The higher the more difficult it gets to just put one foot after the other. We need to stop to catch our breath. Even though the weather conditions are absolutely perfect (no wind, clear night), it is freezing and soon my feet, my hands and my nose feels numb. But we need to keep moving. I can’t be bothered to grab some chocolate out of my bag because it would take to long for my fingers to warm up. My nose is running. Ok I stop to blow it. Then we all have to stop. Matt is happy, it gives him a good reason to take a photo. I turn around, he’s all swaddled but I can see he’s smiling at me. Still no altitude sickness sign on my side but he confesses he starts to have stomach ache. Hopefully that’ll pass soon.
I am freezing. Light is finally starting to rise above the horizon. Yes! the sun is coming out soon to warm us up. It’s just before 7am when we get there:
So there, there isn’t enough room for both my feet to fit on the “trail”, but you can’t safely turn around (you would also have to wait for a small group to go down roped up to them for security reason). I suddenly realize where I am.
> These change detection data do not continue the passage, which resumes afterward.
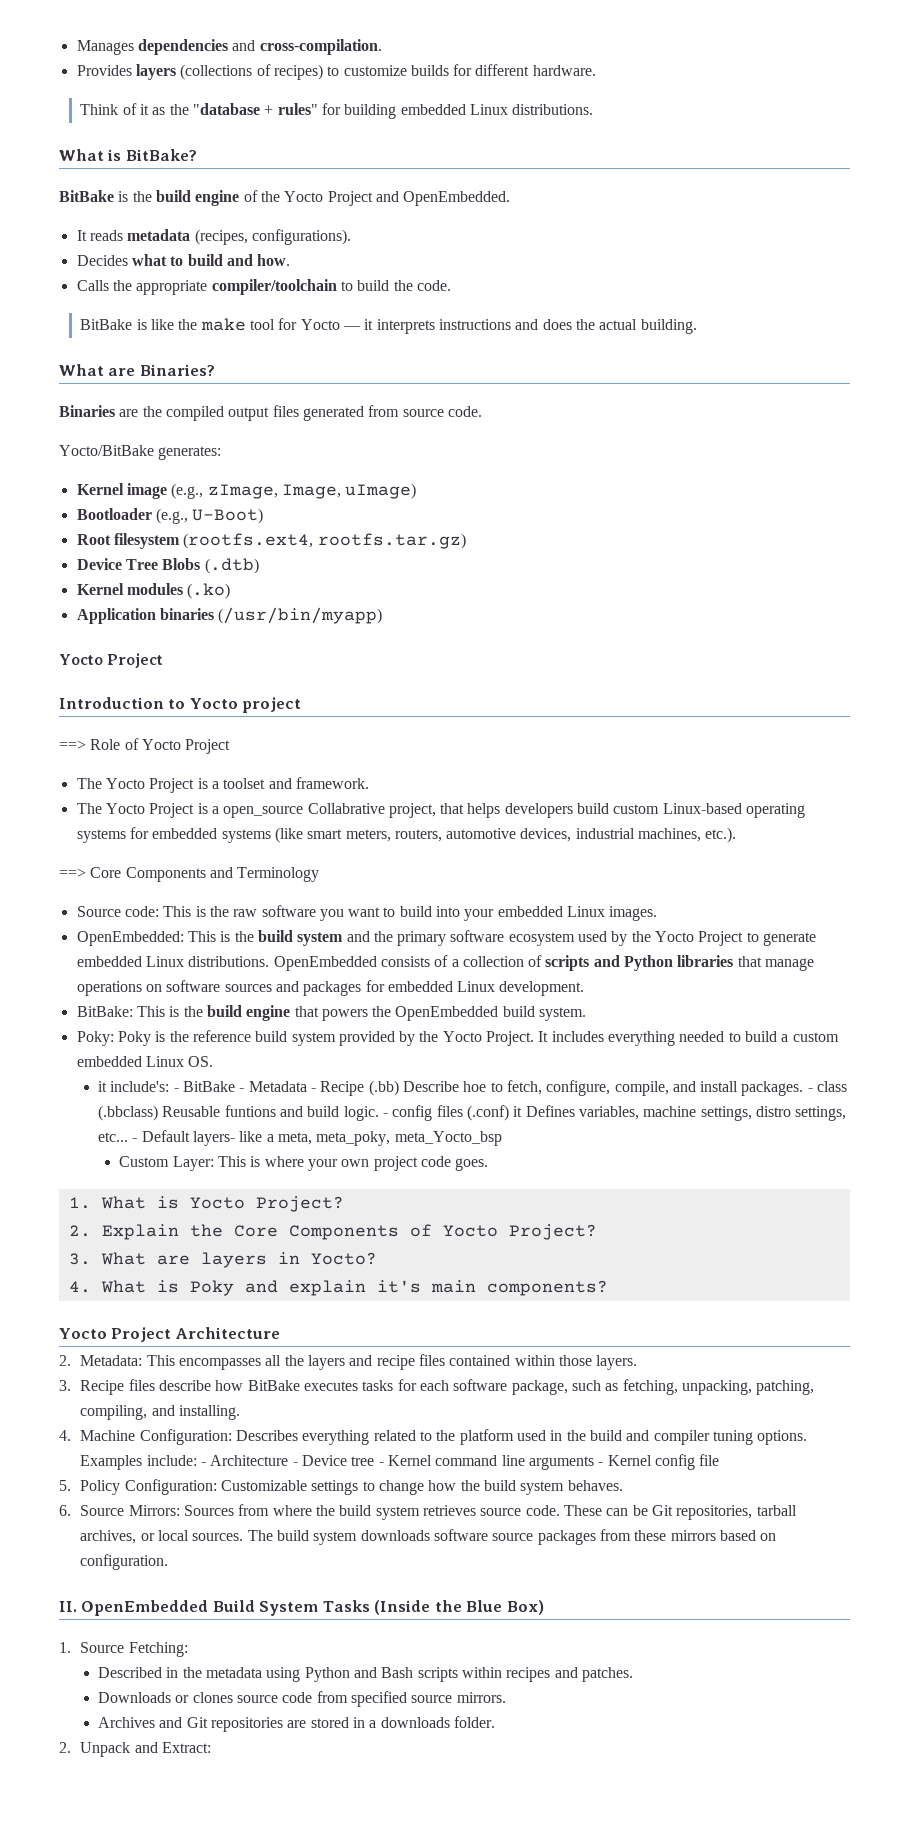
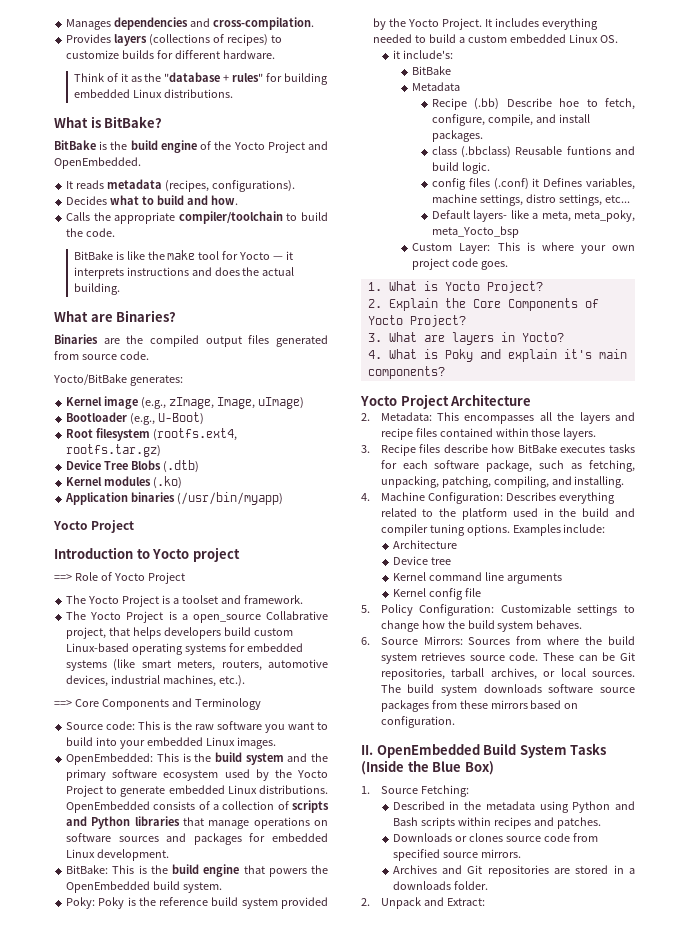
- it include's: - BitBake - Metadata - Recipe (.bb) Describe hoe to fetch, configure, compile, and install packages. - class (.bbclass) Reusable funtions and build logic. - config files (.conf) it Defines variables, machine settings, distro settings, etc... - Default layers- like a meta, meta_poky, meta_Yocto_bsp
+ it include's:
+ BitBake
+ Metadata
+ Recipe (.bb) Describe hoe to fetch, configure, compile, and install packages.
+ class (.bbclass) Reusable funtions and build logic.
+ config files (.conf) it Defines variables, machine settings, distro settings, etc...
+ Default layers- like a meta, meta_poky, meta_Yocto_bsp
- Examples include: - Architecture - Device tree - Kernel command line arguments - Kernel config file
+ Examples include:
+ Architecture
+ Device tree
+ Kernel command line arguments
+ Kernel config file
The good thing is I’m not freezing anymore, way too concentrated on making sure that my crampons don’t get in the way making me stumble and focusing on breathing deeply in and out. I hold on as much as I can to ice axe, making sure it is safely hammered in the wall of ice and snow before I move on.
I can’t believe it, we made it! Emotions are running around my head, I am over the moon (or almost) but still terrified by the idea of making it down. But it is time to stop thinking, sit and enjoy. The clouds are running quite fast above the surrounding lower summits like water, it is stunningly beautiful and captivating to watch. A plane passes by and we point down at it, how weird to point down at a plane.
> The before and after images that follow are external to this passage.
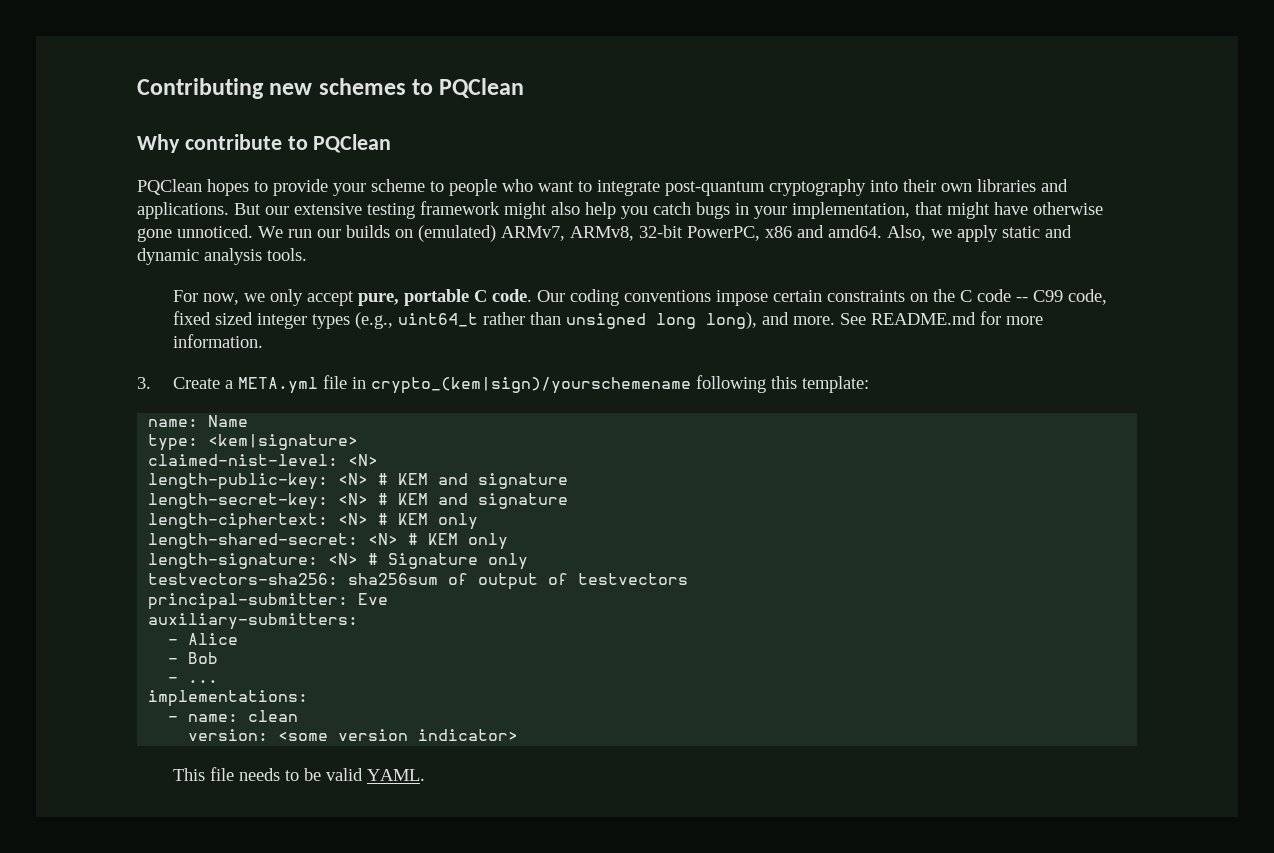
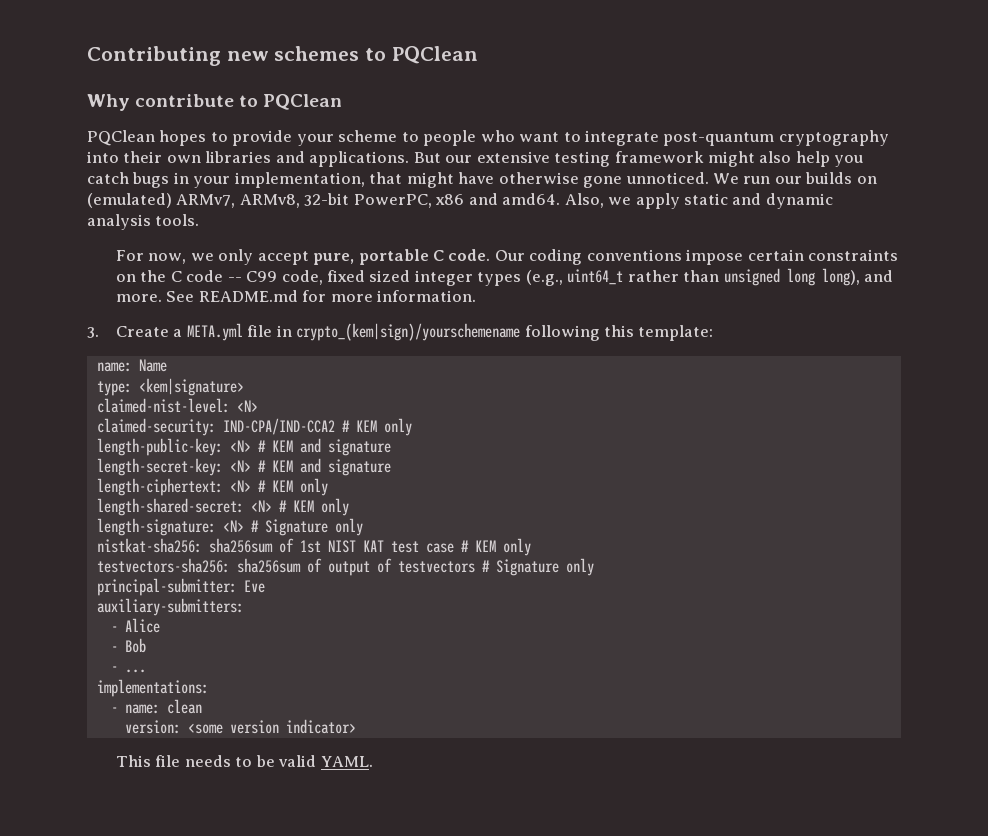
+ claimed-security: IND-CPA/IND-CCA2 # KEM only
+ nistkat-sha256: sha256sum of 1st NIST KAT test case # KEM only
- testvectors-sha256: sha256sum of output of testvectors
+ testvectors-sha256: sha256sum of output of testvectors # Signature only

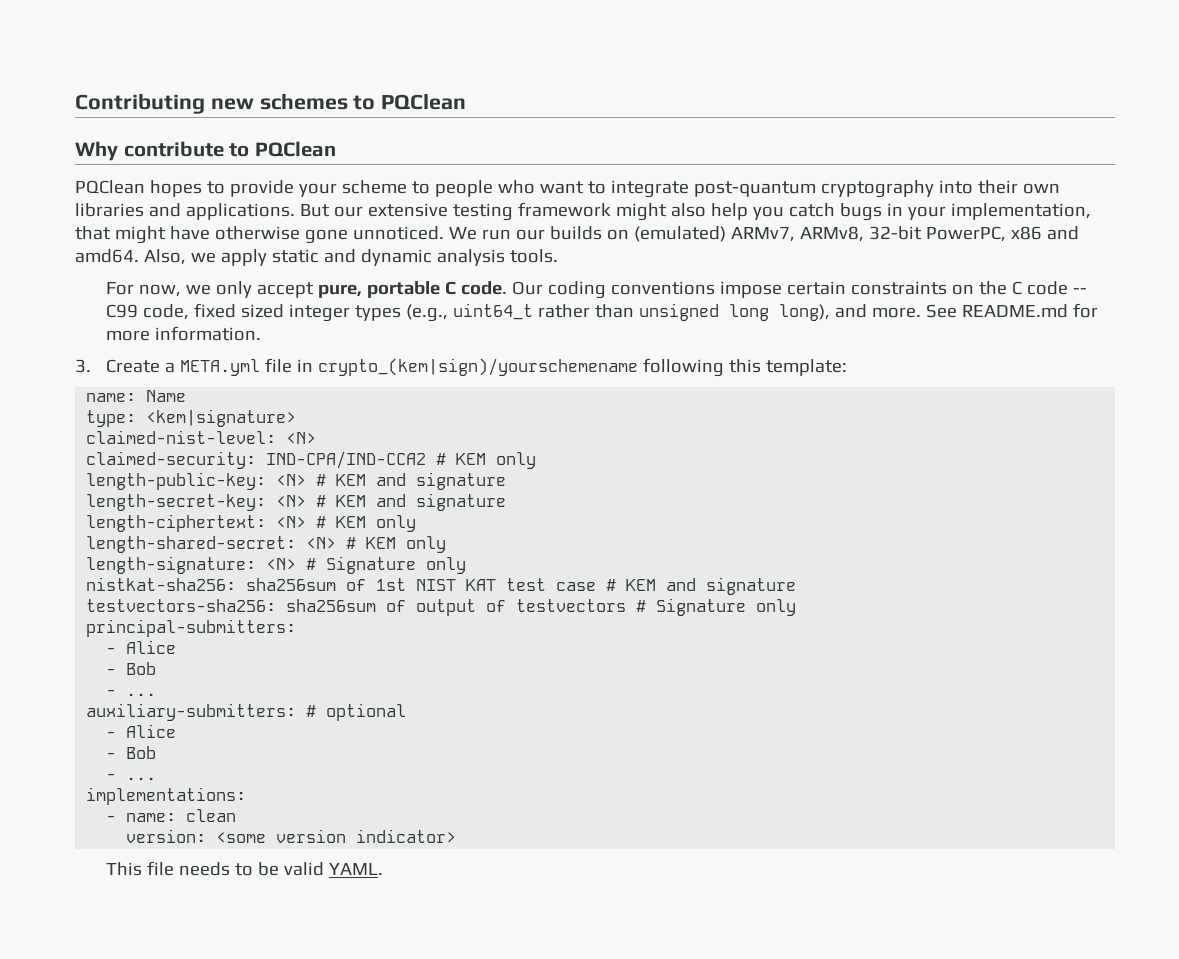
- nistkat-sha256: sha256sum of 1st NIST KAT test case # KEM only
+ nistkat-sha256: sha256sum of 1st NIST KAT test case # KEM and signature
- principal-submitter: Eve
+ principal-submitters:
+ - Alice
+ - Bob
+ - ...
- auxiliary-submitters:
+ auxiliary-submitters: # optional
Going down was not much easier but much faster. As we climbed up at night-time, it was amazing to discover the same landscape under the sun and actually admire the gorgeous shapes of the mountains and glaciers.
And then all of a sudden…
We had some lunch and a quick rest before heading back to the base camp and back to La Paz. As much as it was unreal to be standing on top of a 6088m high mountain, it was unreal to get back to civilization that quickly.
I have thought about this day quite often since then and still get shivers while reminiscing. One thing is for sure, this is a pretty addictive experience. Every time I go climb a mountain, however high it may be, there is always a moment (particularly right at the beginning, the hardest part) when I think “oh come on, why am I doing it again?” But this thought disappear as quickly as it came as soon as I get a bit higher, where it’s quiet, quiet enough to see animals wondering what you are doing there. And then I remember. And then you reach the summit, and it’s magical and you’re tired, but you’ve made it. Mountains are truly magical. It turns the worst food into a feast. Everything is more intense. You feel strong yet tiny and vulnerable at the same time. And there is that pride of being somewhere other people are not, because it is hard work to get to enjoy the divine luxury of slowlitude, à deux.